Hikers, off-road cyclists, and equestrians share the trails. The trails have soft sand so biking them isn’t easy.
Camping facilities – including a portable toilet, fire ring, benches, and picnic shelter – exist on the bluff for the use of organized groups. Obtain a permit in advance by calling ahead.
From Sanford, follow SR 46 east to SR 415 and head north. Or, from Deltona, take Howland Blvd to SR 415 and head south. Follow Florida Ave/Osteen-Maytown Rd east. Drive 2.7 miles to Guise Road and turn right. Continue down this narrow residential road for a little under a mile to the preserve entrance on the right.
Start your hike near the kiosk, where a sign with a map shows the route. Two loops make up the trail system.
The mile long River Trail (Blue Trail) is blazed blue. It goes out to the bluff. The Red Trail forms an extension to it for a longer loop back to the other end of this trailhead.
Starting out in pine flatwoods with a dense understory of saw palmetto, the River Trail guides you past slash pines and sand live oaks.
Reaching a T intersection, the well-groomed surface ends. Turn right and the footpath becomes soft sand underfoot as it enters scrubby flatwoods.

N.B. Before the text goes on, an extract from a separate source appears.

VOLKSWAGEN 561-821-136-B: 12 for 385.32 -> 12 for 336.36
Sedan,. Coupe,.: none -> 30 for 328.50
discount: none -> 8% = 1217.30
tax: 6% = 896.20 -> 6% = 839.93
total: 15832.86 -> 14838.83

Passing an interpretive sign about the four types of pines that grow here, look for trail markers on the trees.
A marker guides you past an unmarked side trail, after which you reach the top of the Blue Loop at a quarter mile.
Continue straight ahead. Beyond a bench is a small depression marsh surrounded by saw palmetto.

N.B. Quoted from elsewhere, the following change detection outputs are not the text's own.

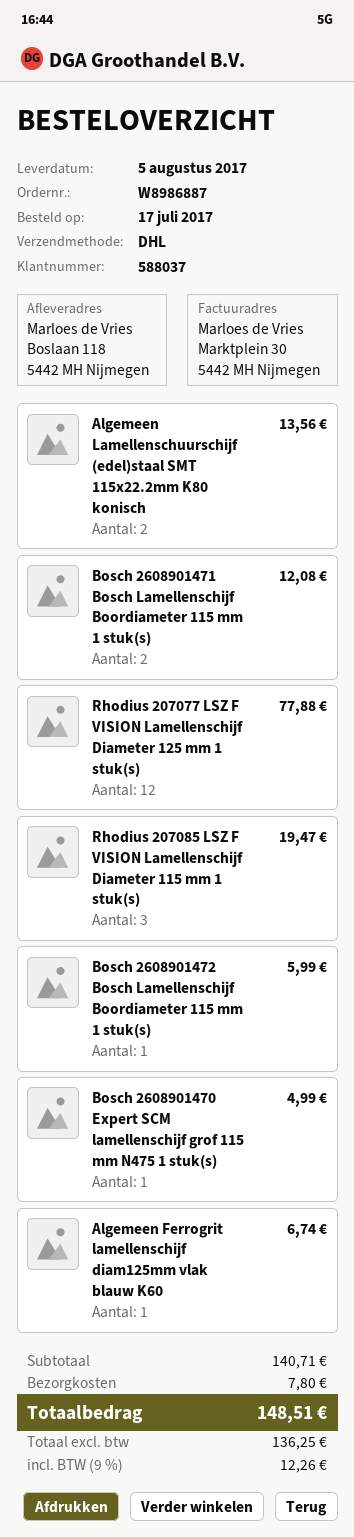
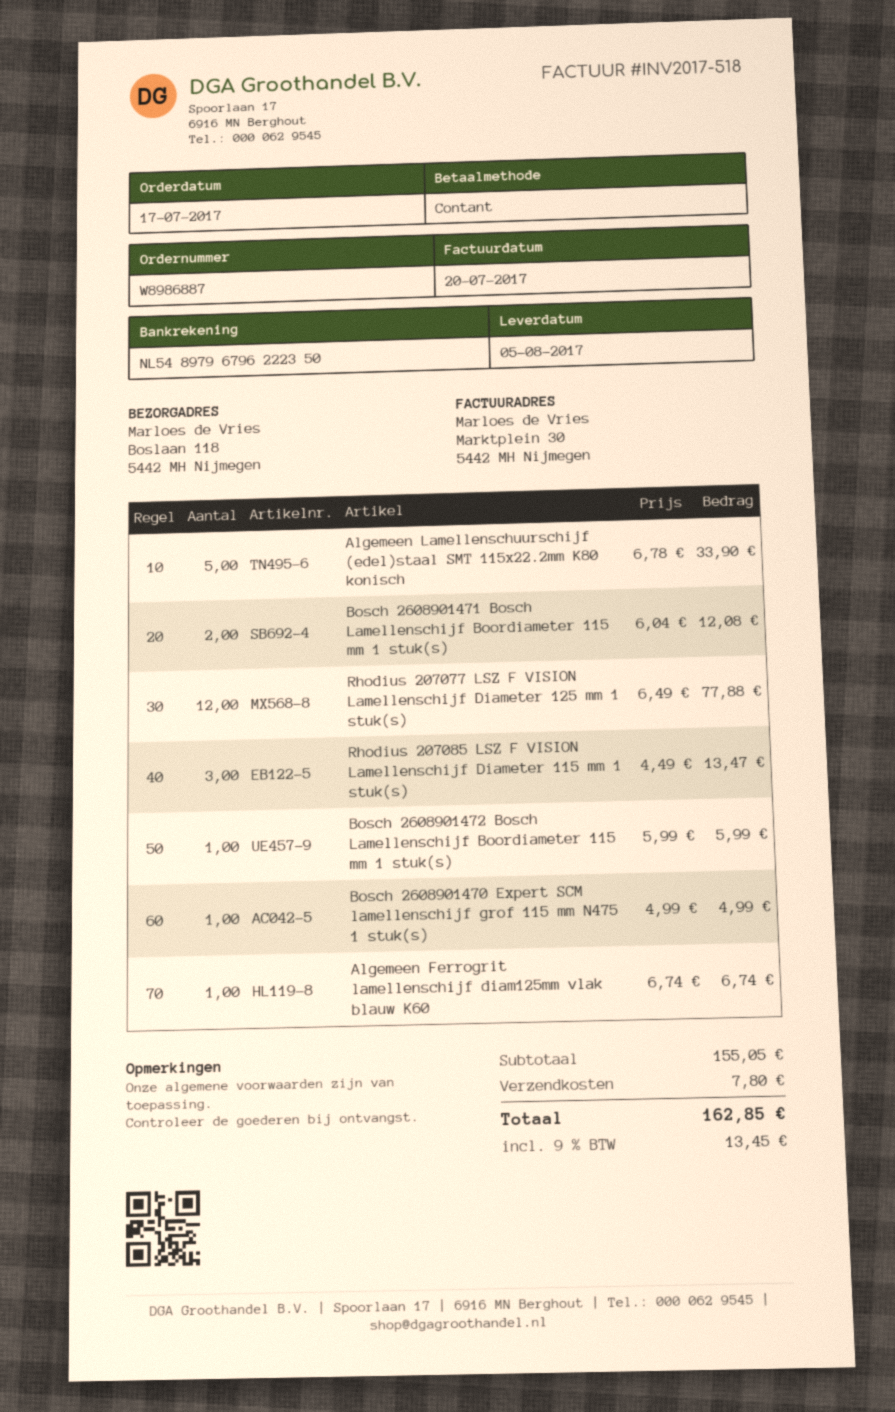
Algemeen Lamellenschuurschijf (edel)staal SMT 115x22.2mm K80 konisch: 2 for 13.56 -> 5 for 33.90
Rhodius 207085 LSZ F VISION Lamellenschijf Diameter 115 mm 1 stuk(s): 3 for 19.47 -> 3 for 13.47
subtotal: 140.71 -> 155.05
tax: 9% = 12.26 -> 9% = 13.45
total: 148.51 -> 162.85

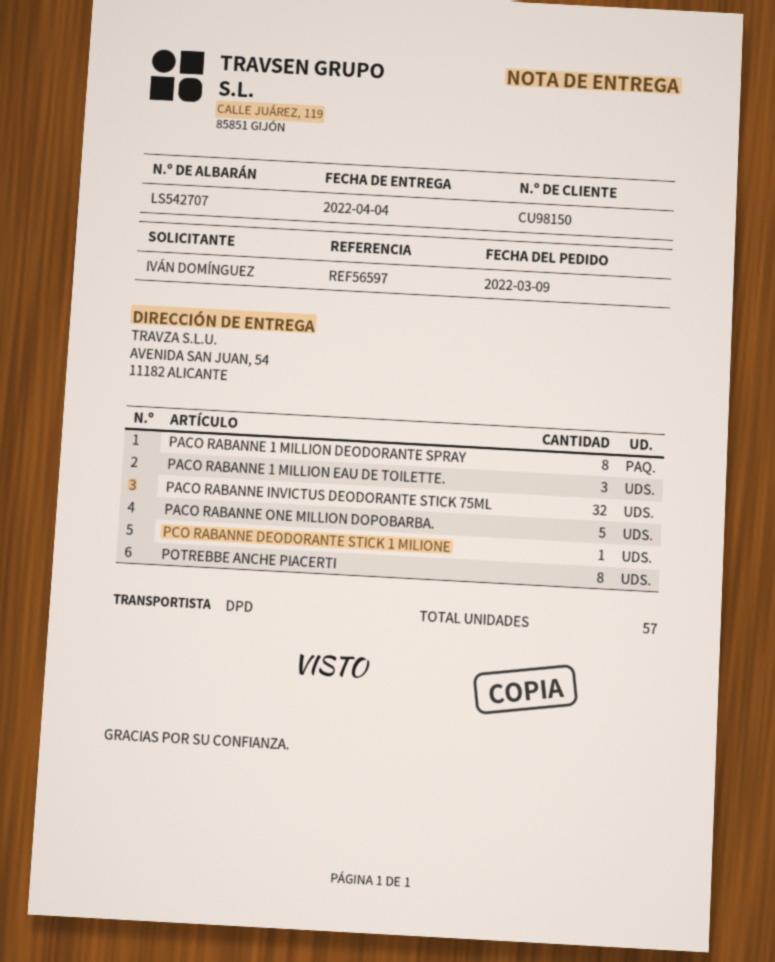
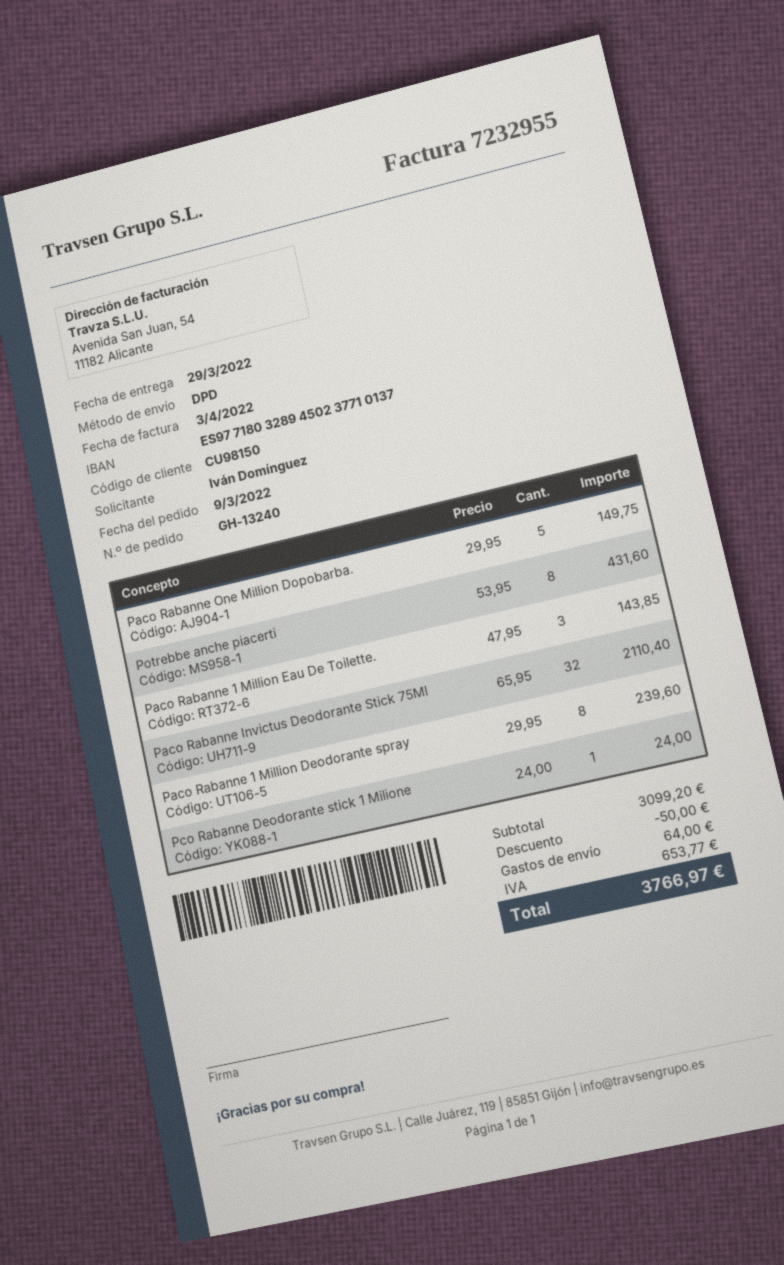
delivery date: 2022-04-04 -> 2022-03-29

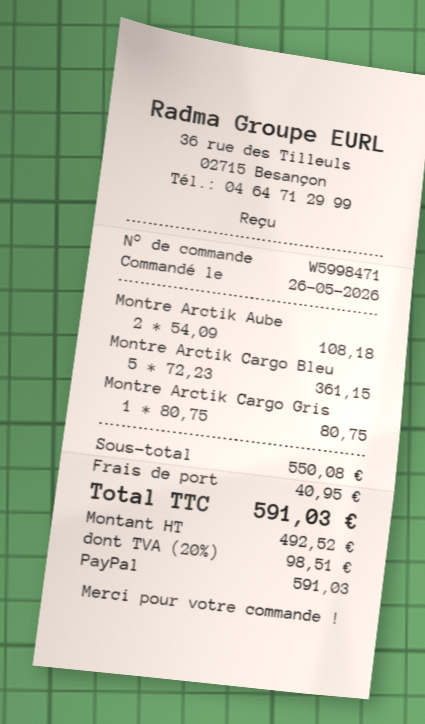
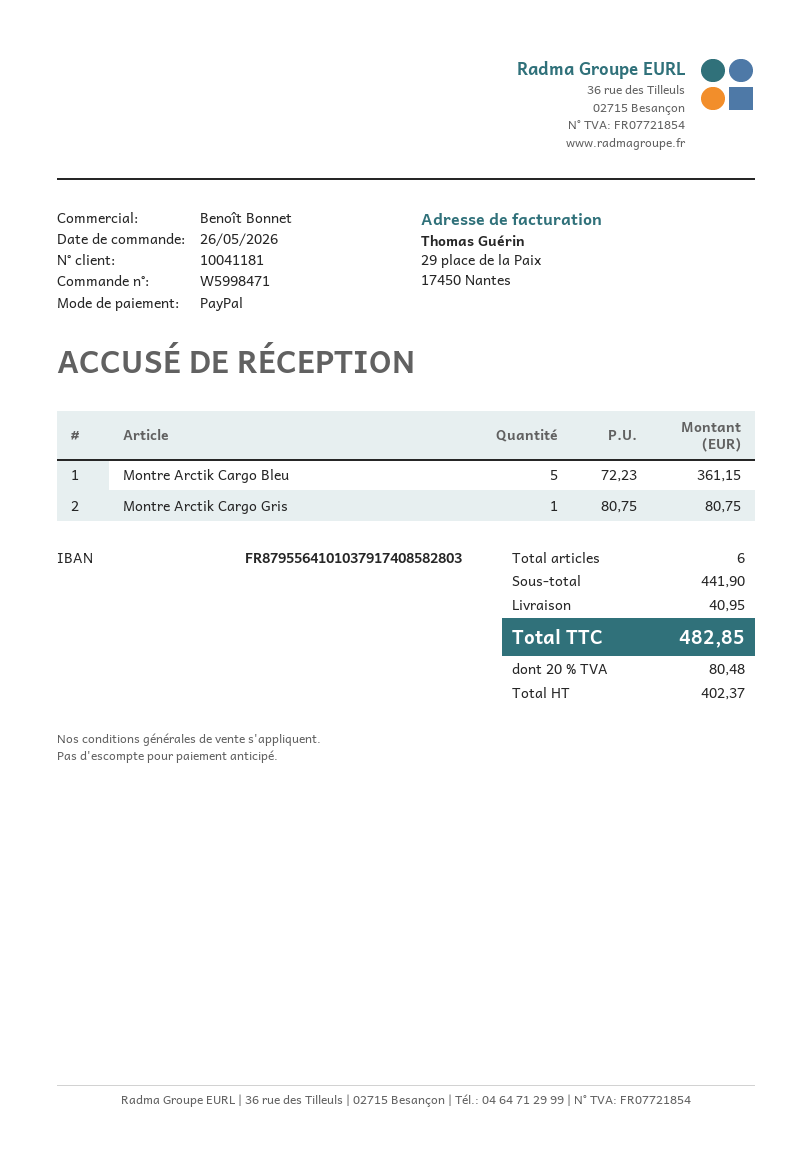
Montre Arctik Aube: 2 x 54.09 = 108.18 -> none
subtotal: 550.08 -> 441.90
net: 492.52 -> 402.37
tax: 20% = 98.51 -> 20% = 80.48
total: 591.03 -> 482.85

This damp area quickly yields to scrub forest, the trail lined with saw palmetto.
At the next junction, continue straight ahead into a shady oak hammock. The trail emerges onto an old road. Turn right.
Within a few moments, you draw within sight of the St. Johns River. The path leads past a campfire circle to a low, gentle slope to a beach on the river.
After enjoying the view of the far shore, walk back uphill and hang a left past the campfire circle.
Continue through the forest beyond the covered pavilion, where a rough trail leads past a blue trail marker towards benches along the river.
Here, you see for yourself that Hickory Bluff is a bluff, not a midden. It’s high enough above the river to provide a nice panorama.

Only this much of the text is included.